Re: Base64 encoding applied to different unicode texts always yields different base64 texts ... true or false?

From: Philippe Verdy via Unicode <unicode_at_unicode.org>
Date: Sun, 14 Oct 2018 23:50:52 +0200

It's also interesting to look at https://tools.ietf.org/html/rfc3501
- which defines (for IMAP v4) another "BASE64" encoding,
- and also defines a "Modified UTF-7" encoding using it, deviating from
Unicode's definition of UTF-7,
- and adding other requirements (which forbids alternate encodings
permitted in UTF-7 and all other Base64 variants, including those used in
MIME/RFC 2045 or SMTP, used in strong relations with IMAP !).

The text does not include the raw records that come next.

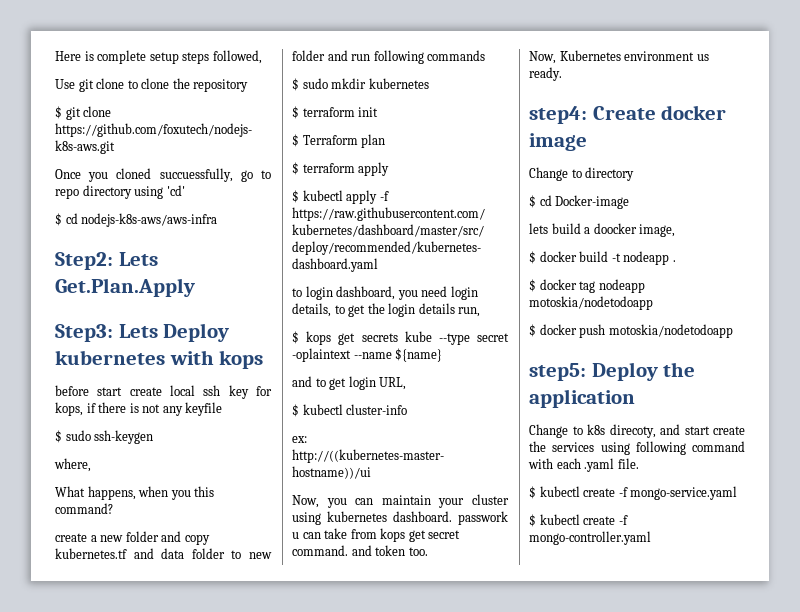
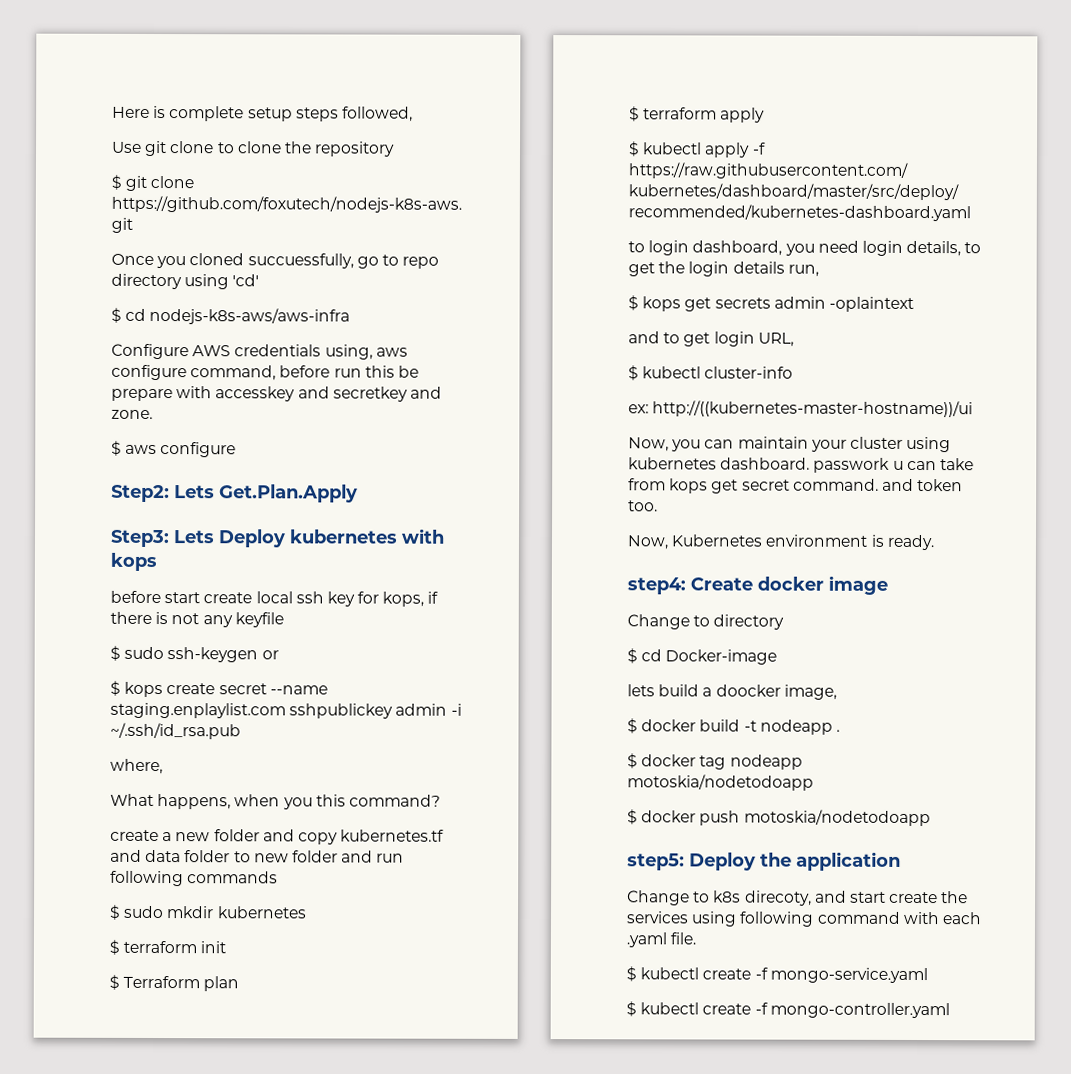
+ Configure AWS credentials using, aws configure command, before run this be prepare with accesskey and secretkey and zone.
+ $ aws configure
- $ sudo ssh-keygen
+ $ sudo ssh-keygen or
+ $ kops create secret --name staging.enplaylist.com sshpublickey admin -i ~/.ssh/id_rsa.pub
- $ kops get secrets kube --type secret -oplaintext --name ${name}
+ $ kops get secrets admin -oplaintext
- Now, Kubernetes environment us ready.
+ Now, Kubernetes environment is ready.

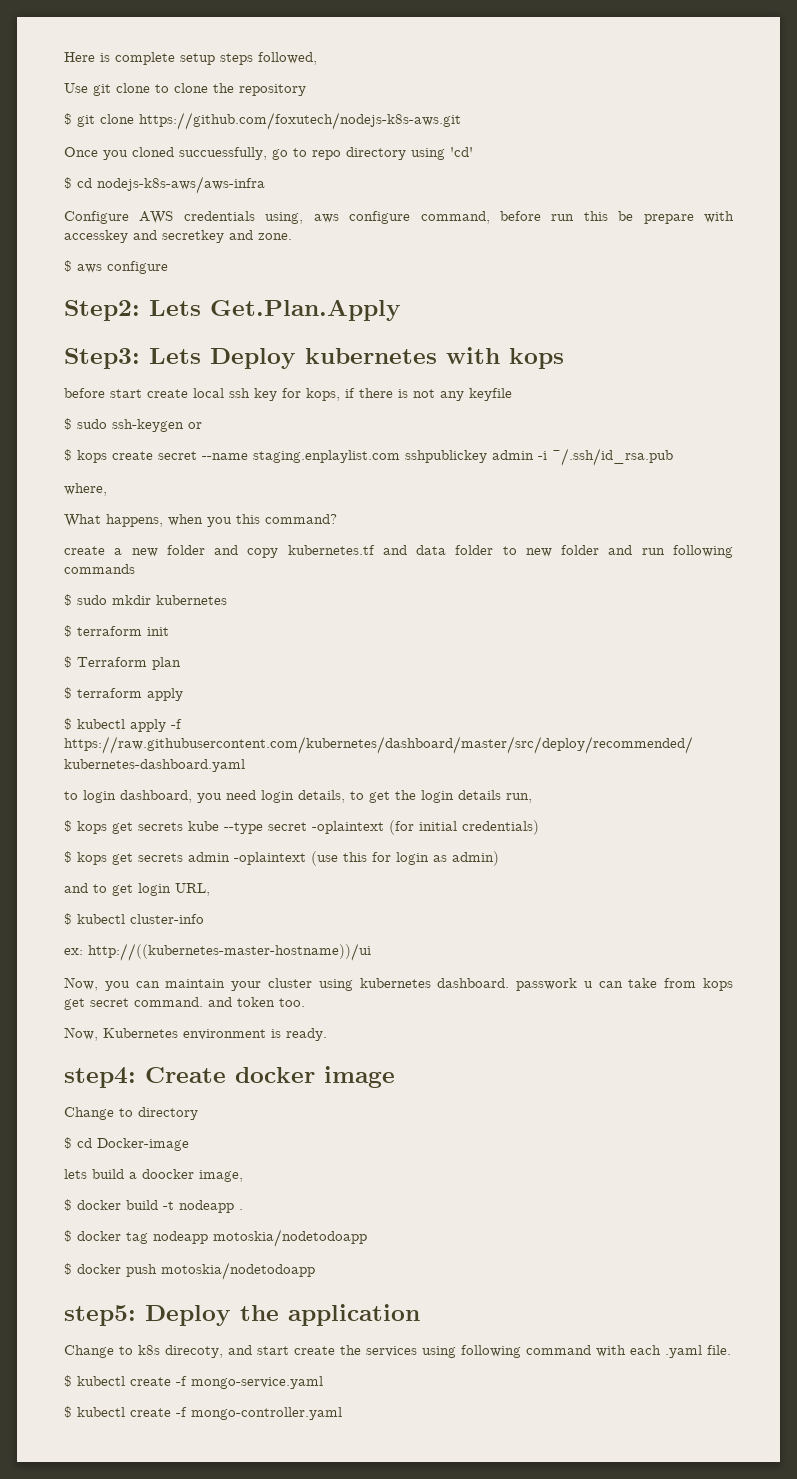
+ $ kops get secrets kube --type secret -oplaintext (for initial credentials)
- $ kops get secrets admin -oplaintext
+ $ kops get secrets admin -oplaintext (use this for login as admin)

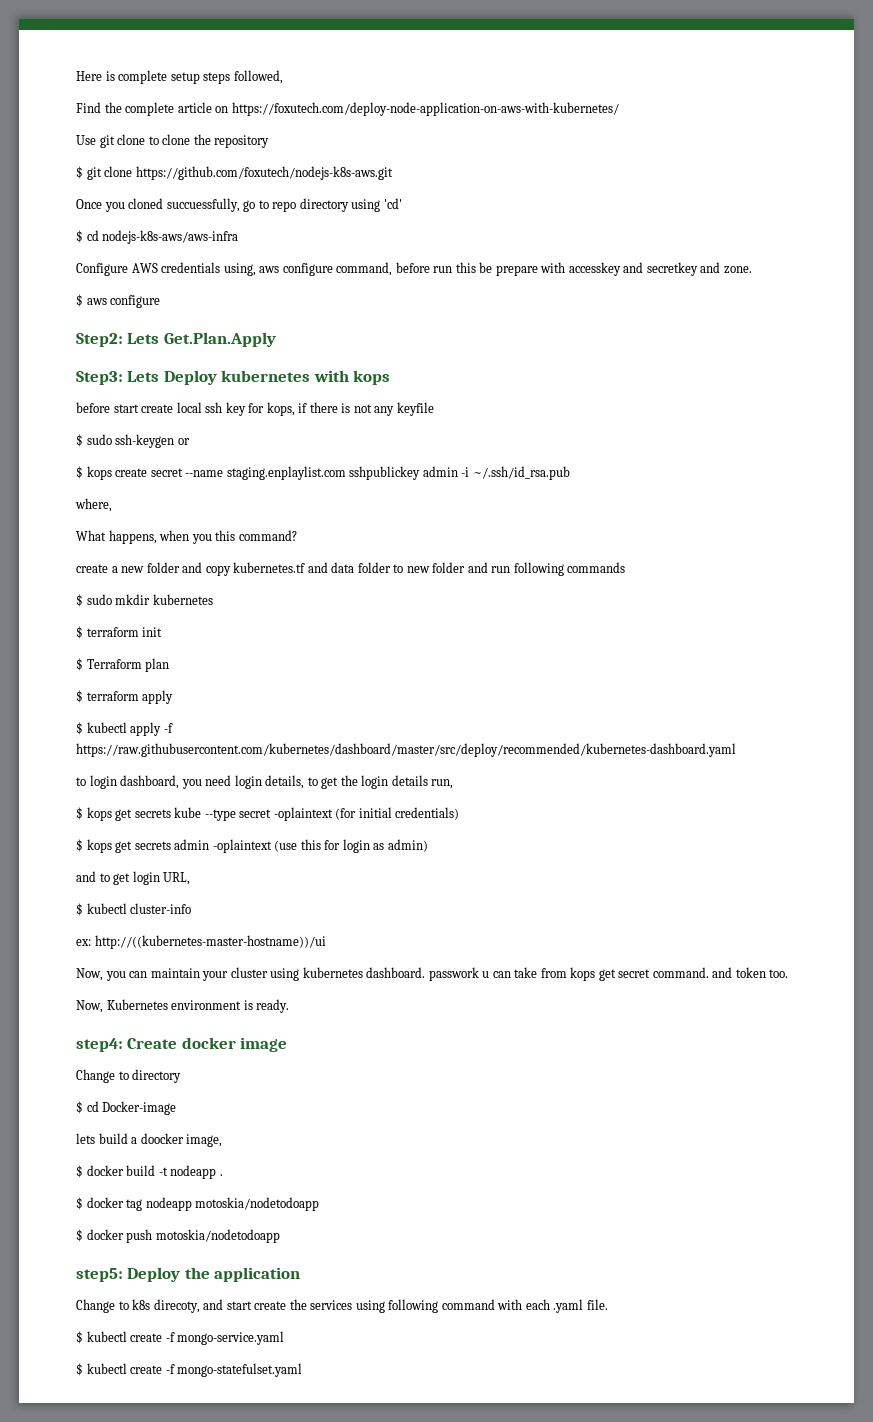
+ Find the complete article on https://foxutech.com/deploy-node-application-on-aws-with-kubernetes/
- $ kubectl create -f mongo-controller.yaml
+ $ kubectl create -f mongo-statefulset.yaml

And nothing in RFC 4648 is clear about the fact that it only covers the
encoding of "octets streams" and not "bits streams". It also does not
discuss the adaptation for "Base64" for transport and storage (needed for
MIME, IMAP, but also in HTTP, and in several file/data formats including
XML, or digital signatures).

That RFC 4648 is only superficial, and does not cover everything (even
Unicode has its own definition for UTF-7 and also allows variations).

As we are on this Unicode list, the definition used by Unicode (more in
line with MIME), does not follow at all those in RFC 4648.
Most uses of Base64 encodings are based on the original MIME definition,
and all of them perform new adaptations. (Even the definition of "Base16"
in RFC4648 contradicts most other definitions).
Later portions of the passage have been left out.